Problem :: Pictures aside, can you reproduce the records word for word?

Supplied material ::
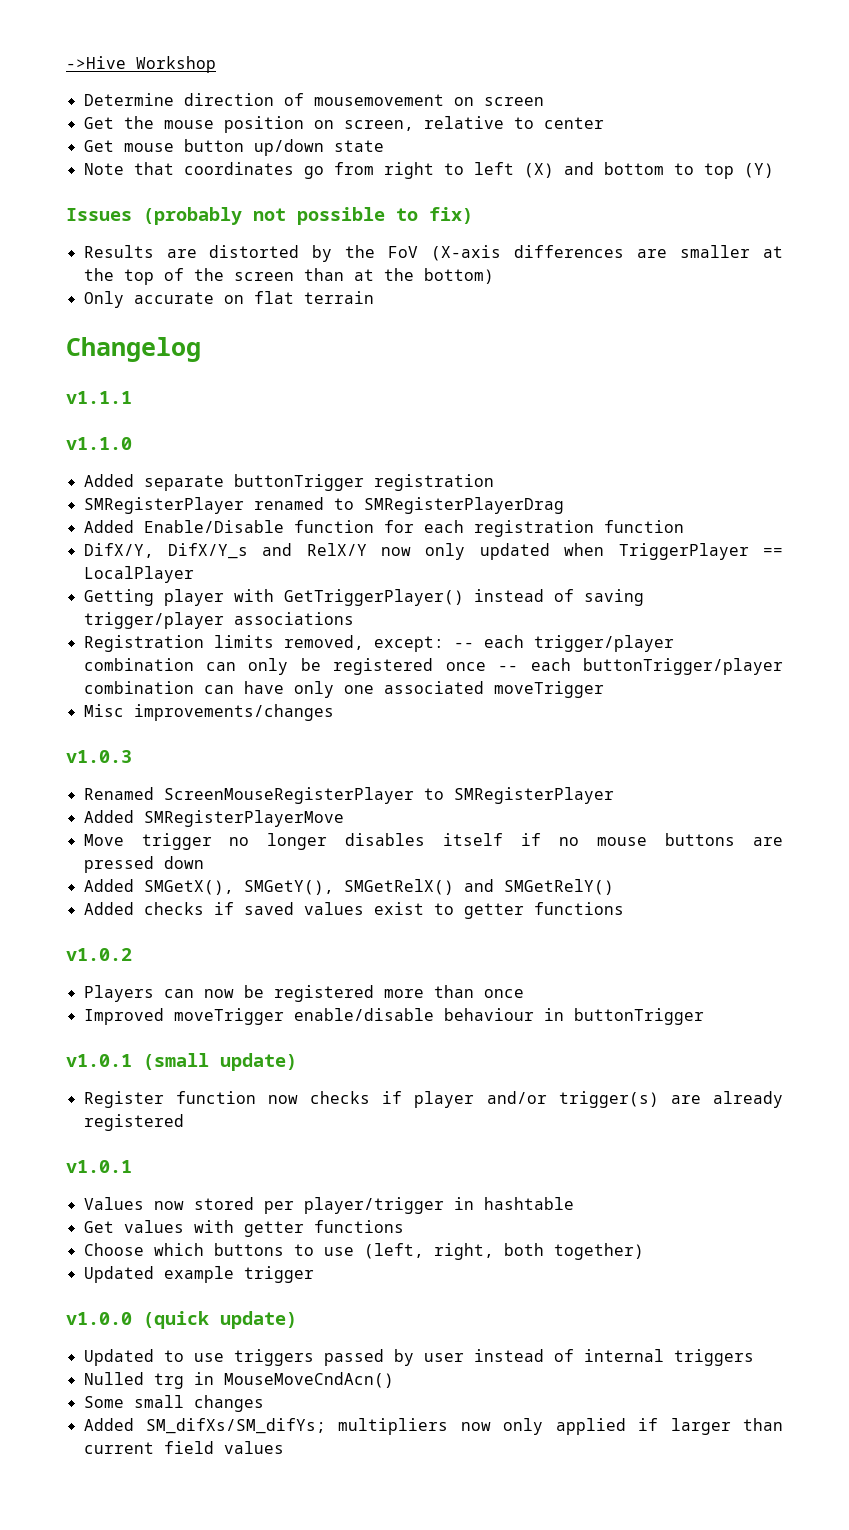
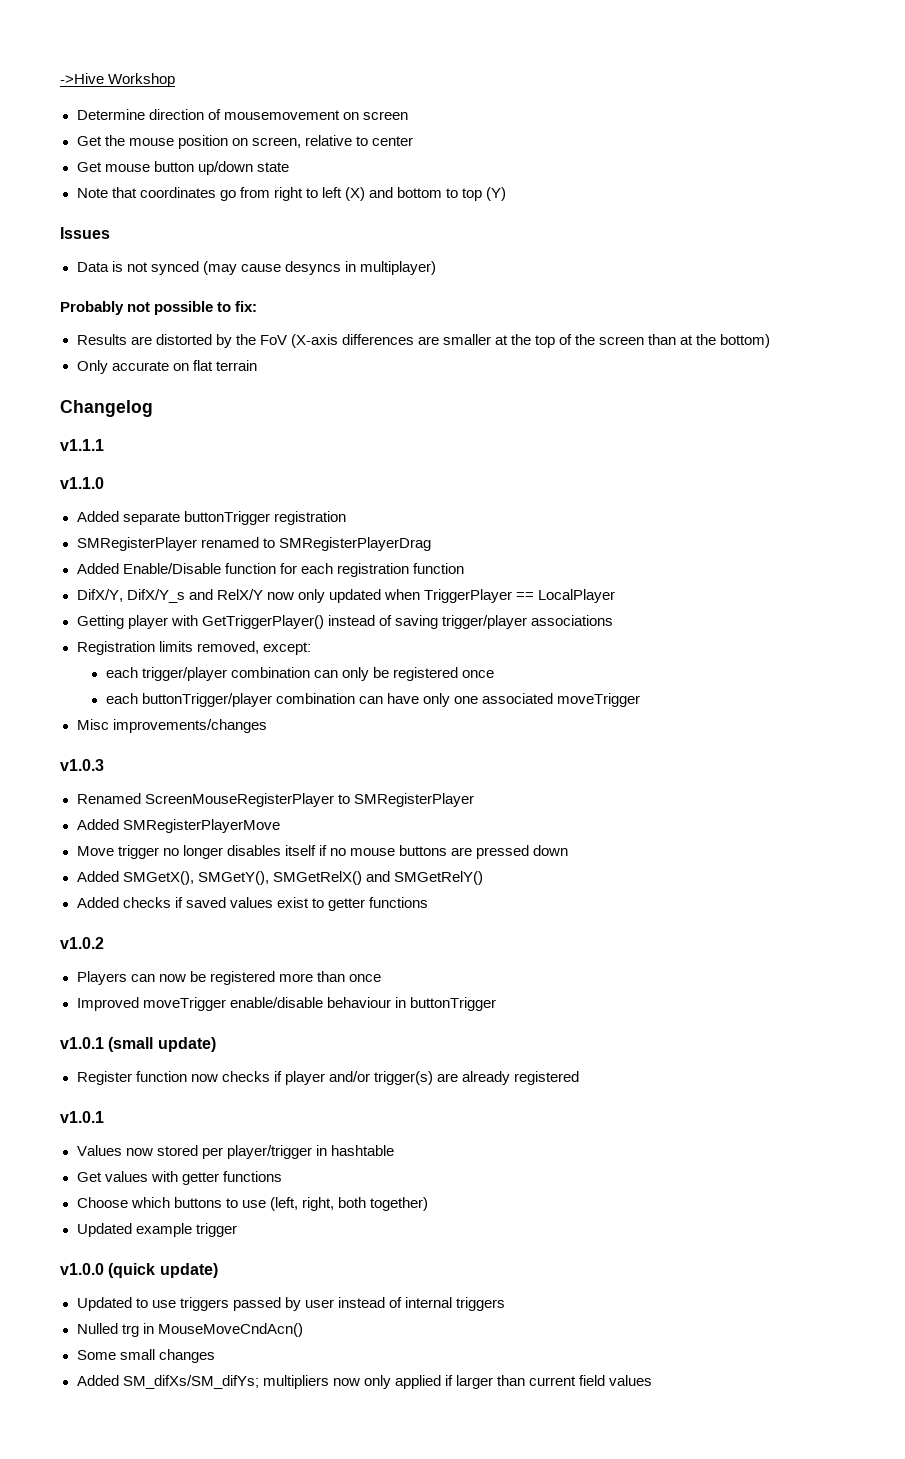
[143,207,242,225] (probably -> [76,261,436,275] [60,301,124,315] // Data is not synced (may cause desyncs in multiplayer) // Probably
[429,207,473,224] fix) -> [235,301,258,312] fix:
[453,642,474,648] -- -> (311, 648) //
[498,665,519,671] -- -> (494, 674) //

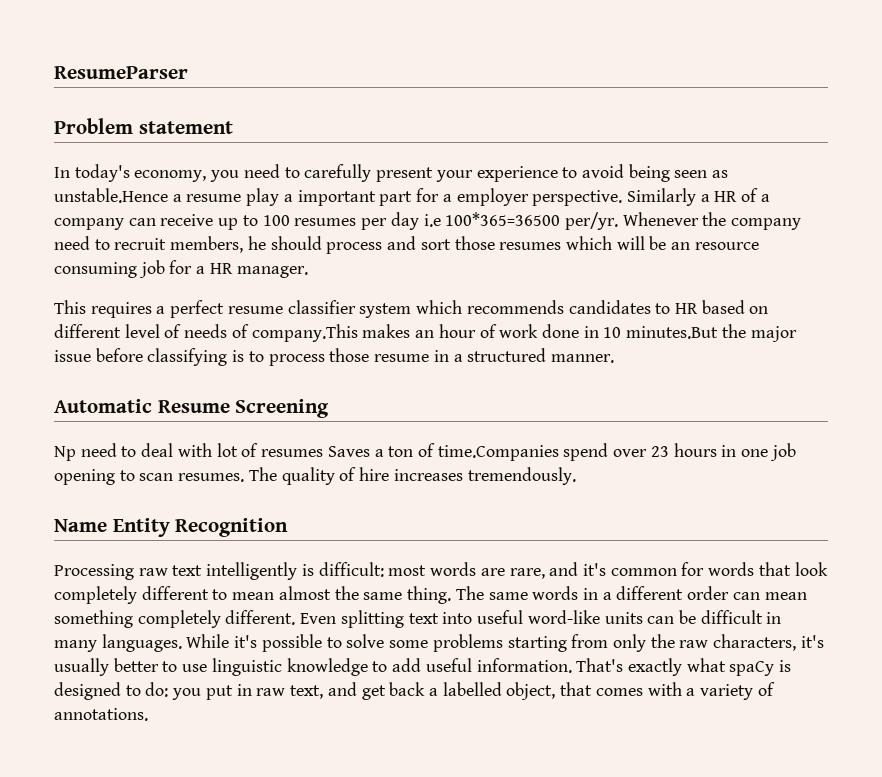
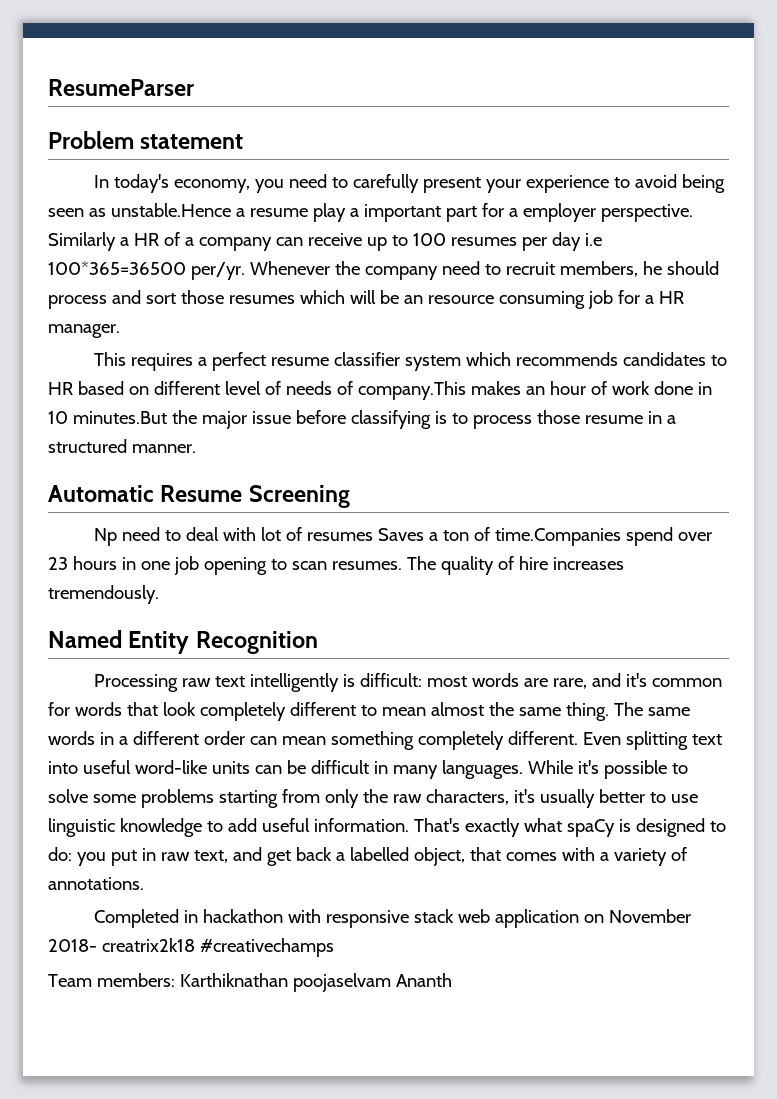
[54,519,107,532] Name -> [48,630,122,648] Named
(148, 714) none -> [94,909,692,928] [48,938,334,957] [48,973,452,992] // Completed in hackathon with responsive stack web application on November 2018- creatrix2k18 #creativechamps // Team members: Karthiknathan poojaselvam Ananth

Completed task ::
[143,207,242,225] (probably -> [76,261,436,275] [60,301,124,315] // Data is not synced (may cause desyncs in multiplayer) // Probably
[429,207,473,224] fix) -> [235,301,258,312] fix:
[453,642,474,648] -- -> (311, 648) //
[498,665,519,671] -- -> (494, 674) //

[54,519,107,532] Name -> [48,630,122,648] Named
(148, 714) none -> [94,909,692,928] [48,938,334,957] [48,973,452,992] // Completed in hackathon with responsive stack web application on November 2018- creatrix2k18 #creativechamps // Team members: Karthiknathan poojaselvam Ananth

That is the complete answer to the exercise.